If all else fails, there’s always the “how will we pay for it?” argument. According to the Wall Street Journal, the price tag for Sanders’ sweeping progressive proposals could top $18 trillion, or more than the entire annual US gross domestic product. Much of Sanders’ agenda is to be funded through tax increases, which would further anger both conservatives and the public as a whole, galvanizing even more opposition to what will be seen as a radical socialist transformation that makes the Obama years look downright centrist by comparison.

There’s also the issue of Sanders’ relative lack of executive experience. Being the mayor of a city of 40,000 people isn’t the same as leading the most powerful nation in human history. Team Clinton and other critics accuse Sanders of being full of slogans and revolutionary idealism but lacking in details of how he would actually achieve his agenda.

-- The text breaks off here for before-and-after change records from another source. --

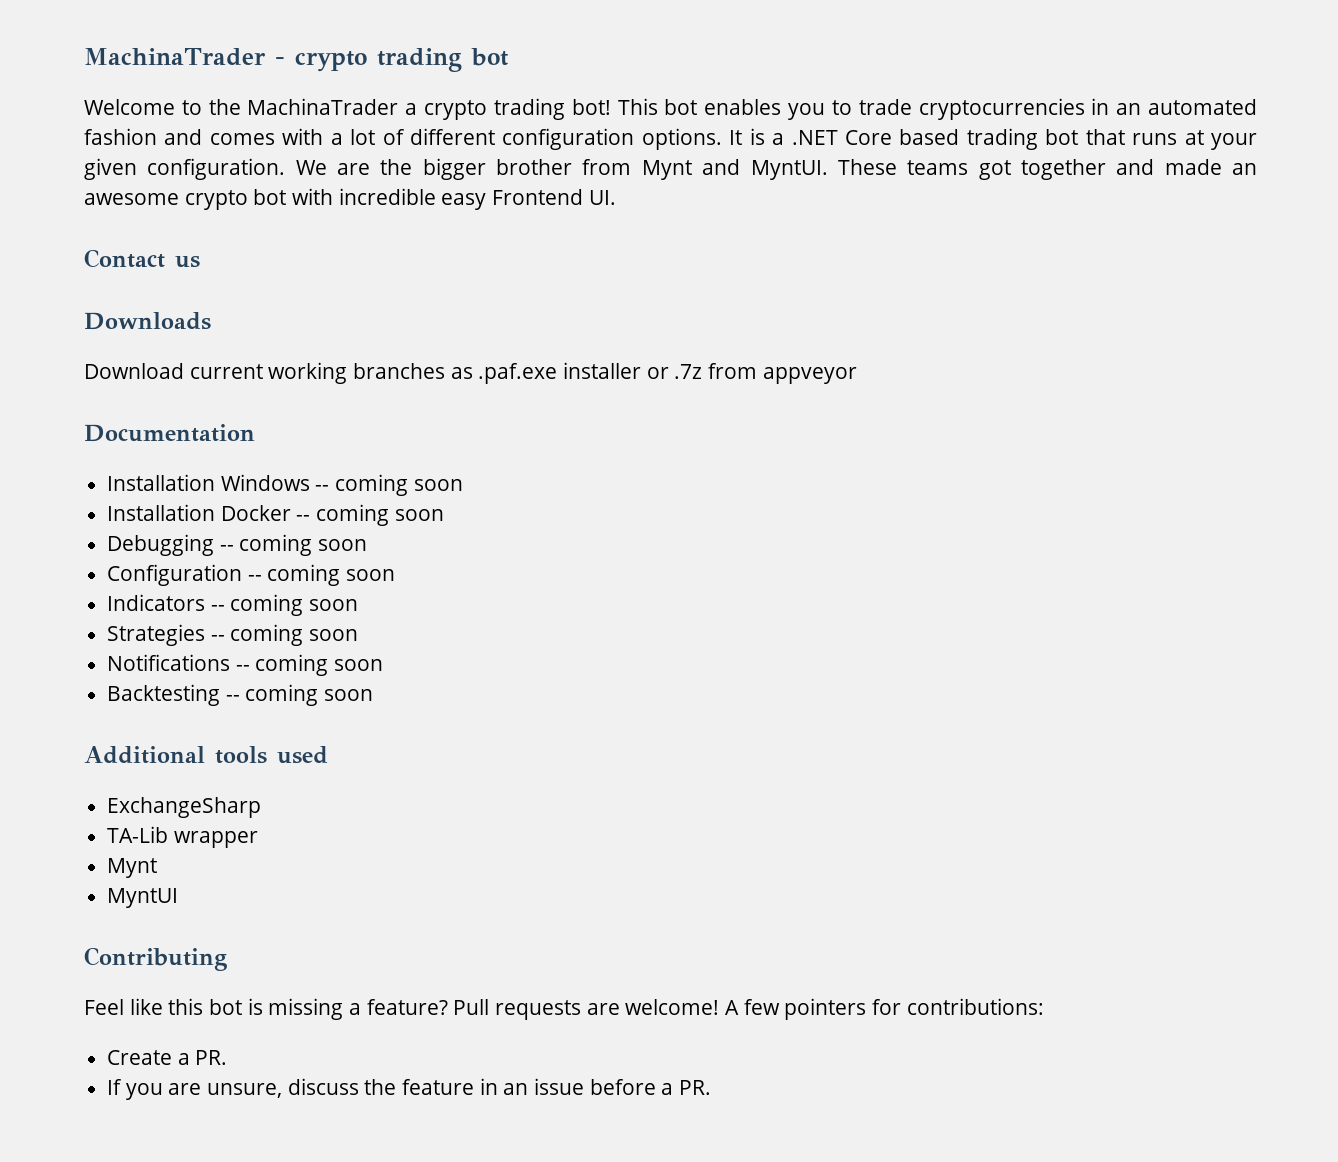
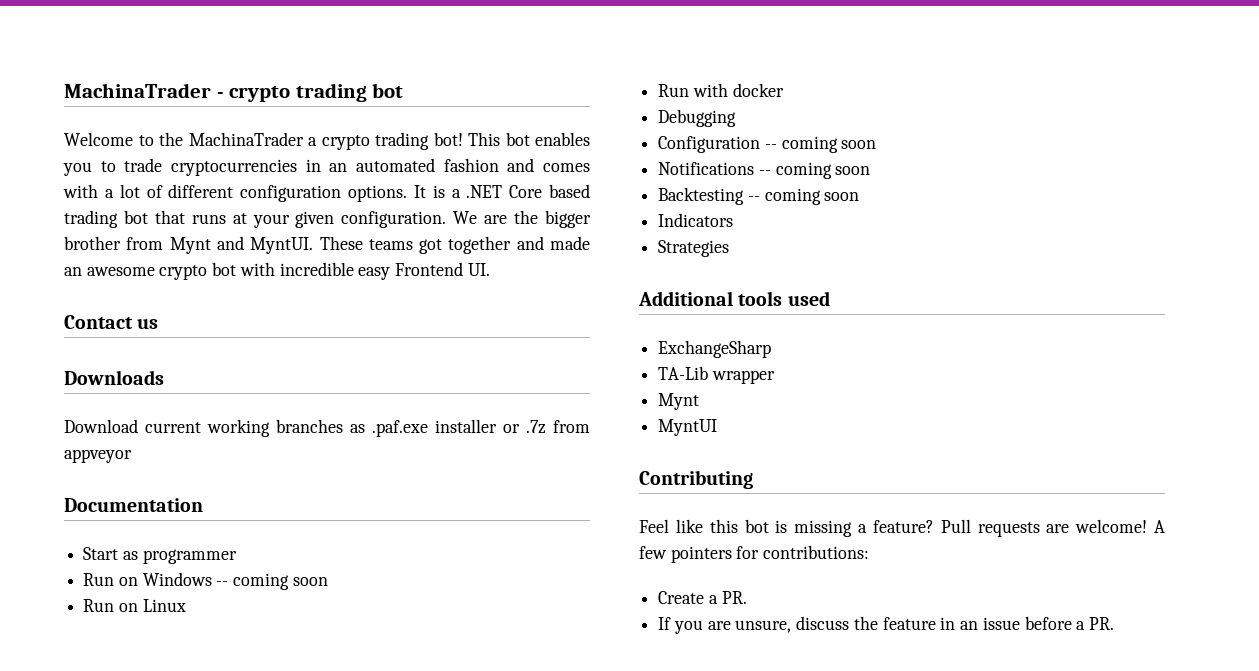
[107,474,216,491] Installation -> [83,547,237,564] [83,573,138,586] Start as programmer // Run on
[107,504,444,526] [107,534,368,556] [107,564,396,586] [107,594,359,616] [107,624,206,646] Installation Docker -- coming soon // Debugging -- coming soon // Configuration -- coming soon // Indicators -- coming soon // Strategies -> [83,599,186,612] [658,83,784,97] [658,109,737,127] [658,136,761,153] Run on Linux // Run with docker // Debugging // Configuration
(374, 695) none -> [658,213,734,227] [658,240,730,257] // Indicators // Strategies

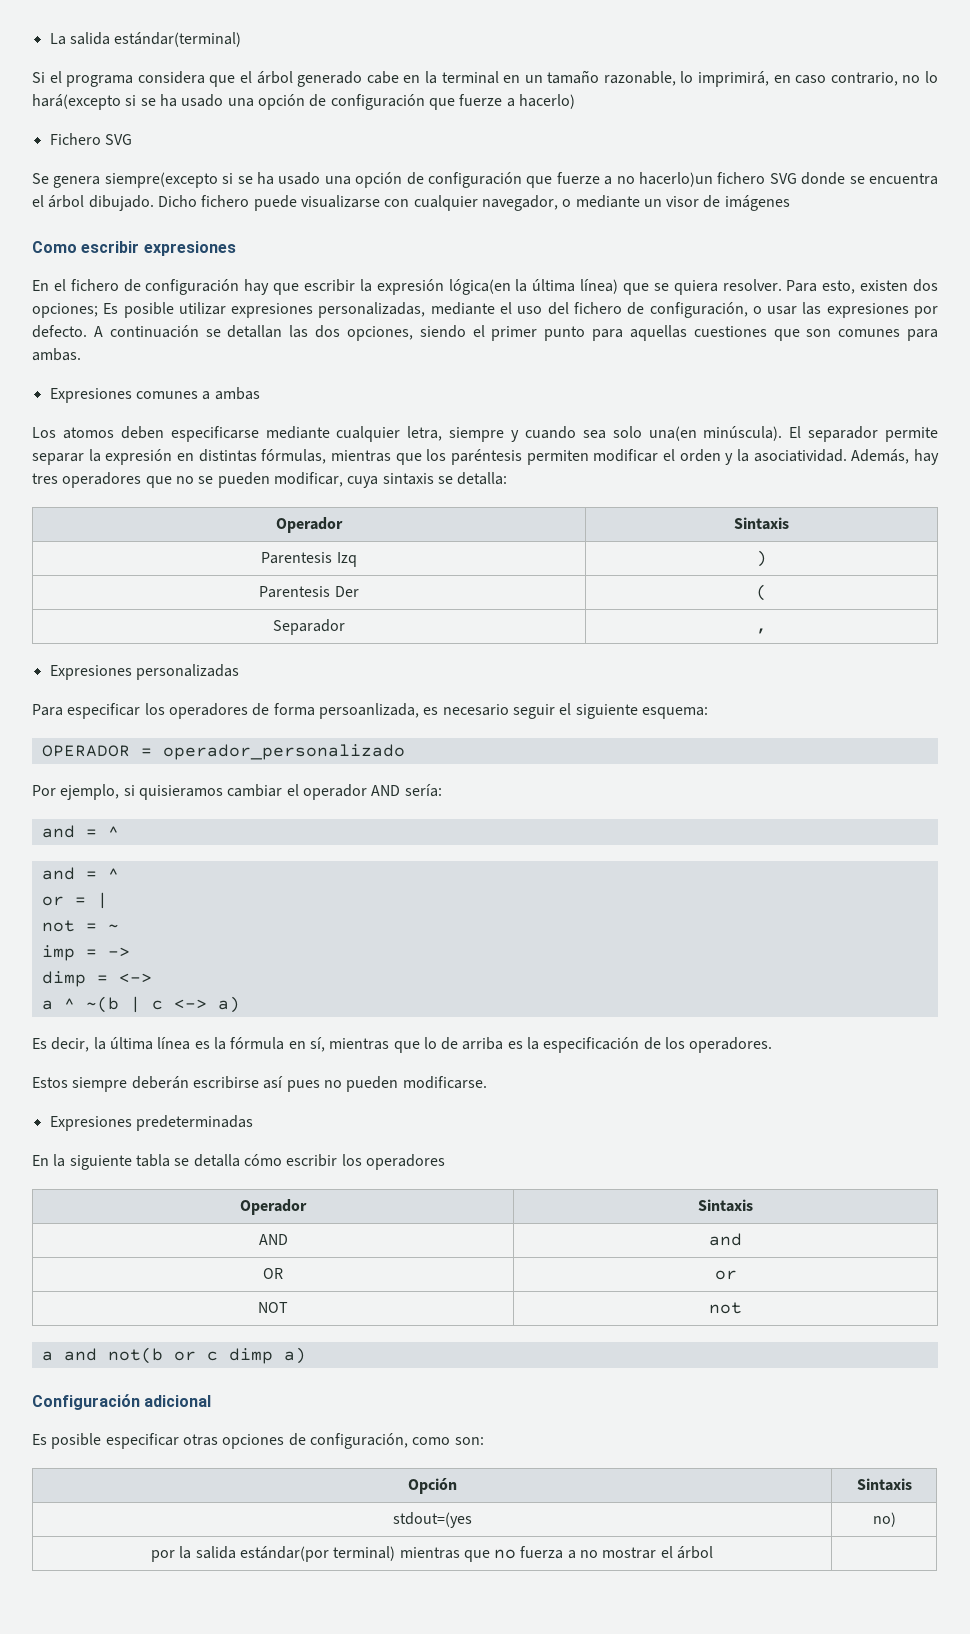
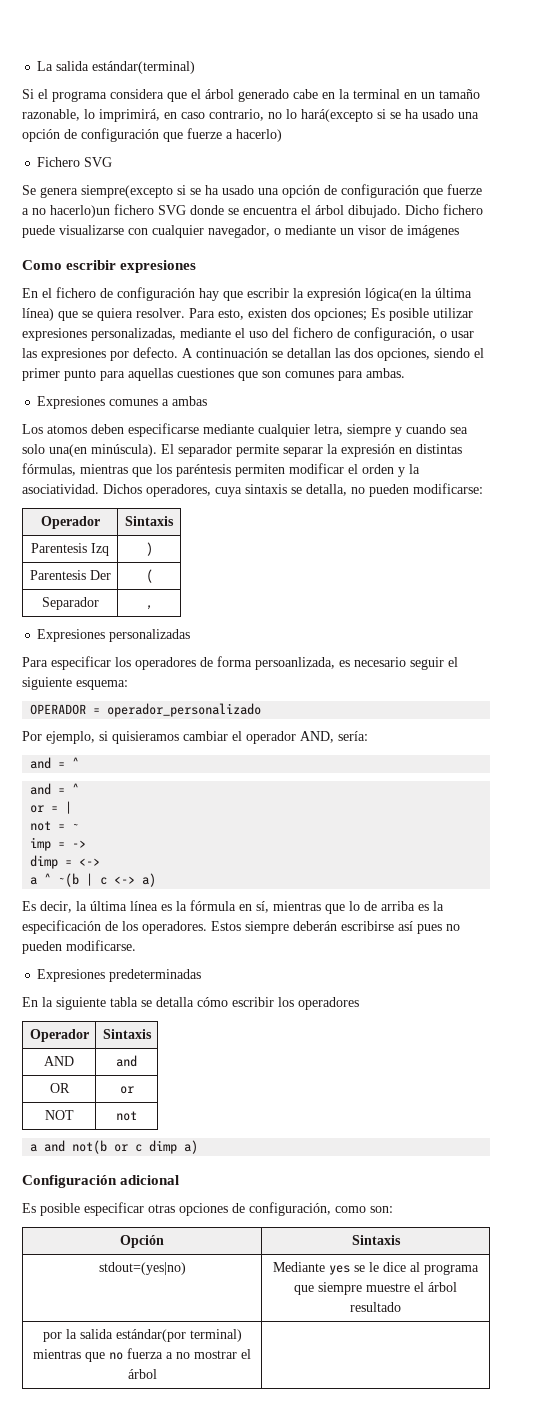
[851,449,939,465] [32,472,508,488] Además, hay tres operadores que no se pueden modificar, cuya sintaxis se detalla: -> [103,483,483,497] Dichos operadores, cuya sintaxis se detalla, no pueden modificarse:
[371,785,401,796] AND -> [300,731,334,743] AND,
(773, 1045) // -> (207, 927) none
[392,1512,472,1528] [872,1512,896,1527] stdout=(yes | no) -> [98,1262,186,1275] [273,1262,480,1275] [294,1282,458,1295] [350,1302,402,1312] stdout=(yes|no) | Mediante yes se le dice al programa que siempre muestre el árbol resultado

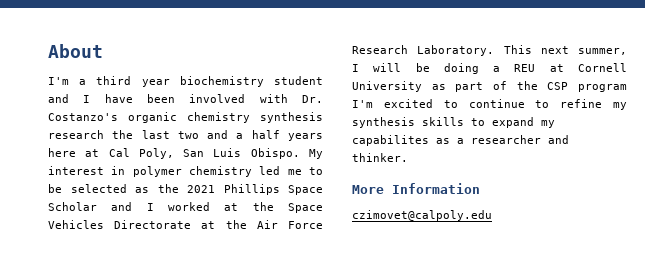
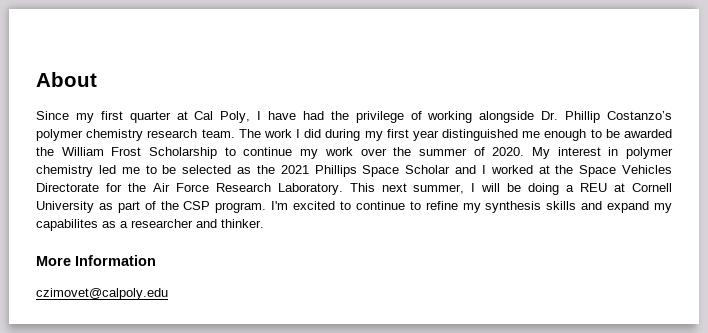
[48,76,323,87] [48,94,323,103] [48,112,323,123] [48,130,323,141] [48,148,300,159] I'm a third year biochemistry student and I have been involved with Dr. Costanzo's organic chemistry synthesis research the last two and a half years here at Cal Poly, San Luis Obispo. -> [36,111,672,123] [36,129,672,141] [36,147,525,159] Since my first quarter at Cal Poly, I have had the privilege of working alongside Dr. Phillip Costanzo’s polymer chemistry research team. The work I did during my first year distinguished me enough to be awarded the William Frost Scholarship to continue my work over the summer of 2020.
[201,221,216,229] at -> [105,183,122,192] for
[578,84,627,92] program -> [215,202,267,213] program.
[471,118,485,126] to -> [581,201,603,210] and

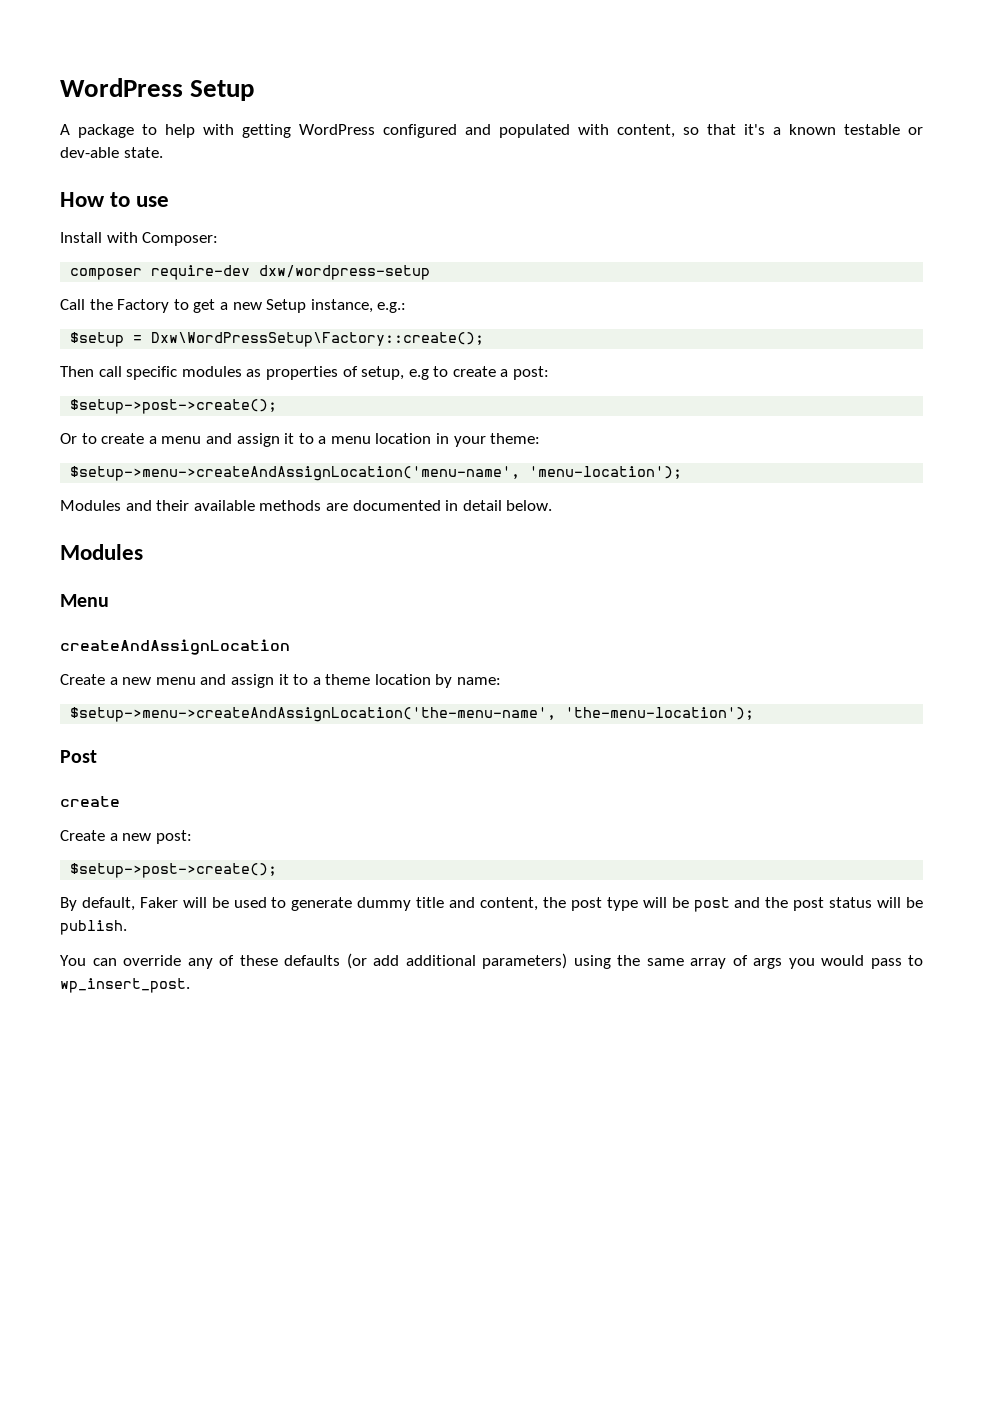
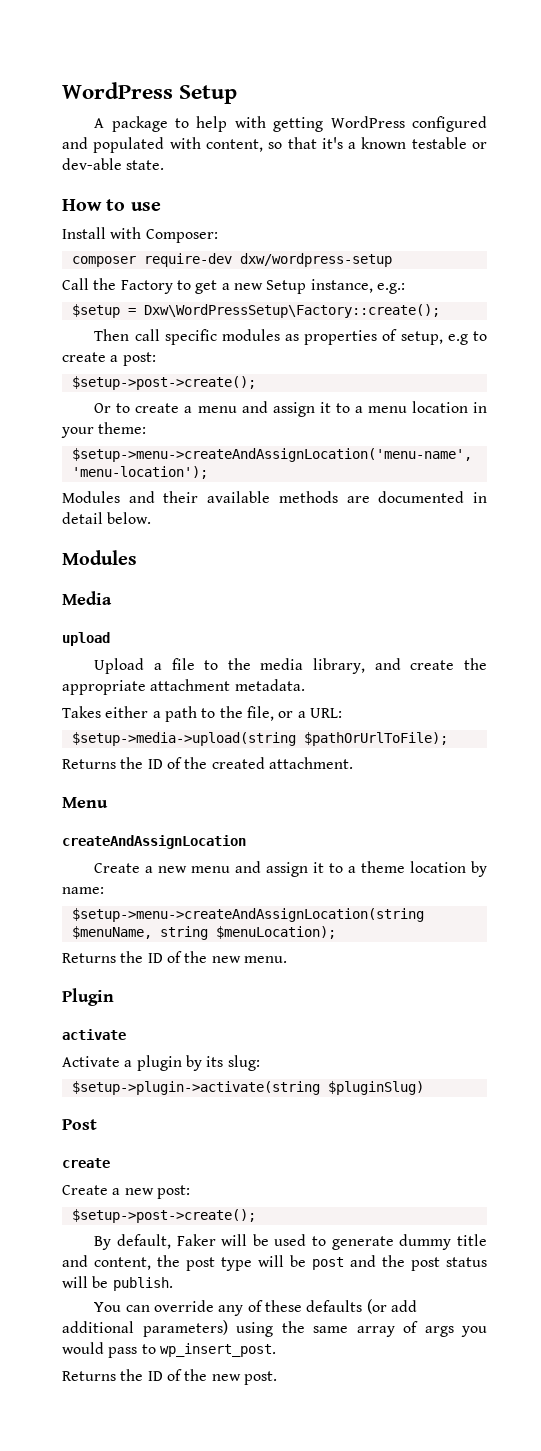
(143, 552) none -> [62,591,112,605] [62,632,110,646] [94,658,487,674] [62,679,305,695] [62,706,342,722] [71,732,448,746] [62,757,353,769] // Media // upload // Upload a file to the media library, and create the appropriate attachment metadata. // Takes either a path to the file, or a URL: // $setup->media->upload(string $pathOrUrlToFile); // Returns the ID of the created attachment.
[70,707,755,722] $setup->menu->createAndAssignLocation('the-menu-name', 'the-menu-location'); -> [71,908,424,922] [71,926,336,940] [62,951,287,963] [62,988,114,1006] [62,1029,126,1040] [62,1055,260,1071] [71,1081,424,1095] $setup->menu->createAndAssignLocation(string $menuName, string $menuLocation); // Returns the ID of the new menu. // Plugin // activate // Activate a plugin by its slug: // $setup->plugin->activate(string $pluginSlug)
(190, 985) none -> [62,1369,277,1385] // Returns the ID of the new post.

“Sanders finally released his single-payer health care plan, which is all of eight pages and provides little detail on how he’ll implement a complete restructuring of the US health care system,” wrote Michael Cohen in the Boston Globe after the last Democratic debate. “That’s at least an improvement over his plan for breaking up the banks, which is four pages and just as short on detail.”

These and other challenges await Bernie Sanders should he somehow improbably ascend to the highest office in the land. While supporters of Clinton present her as a more moderate, pragmatic choice who would be more likely to break up impasses and break through ideological lines to accomplish her goals, many Sanders supporters counter that Clinton’s pragmatism would only allow most of the biggest problems facing the nation—chief among them the influence of money in politics—to continue to fester.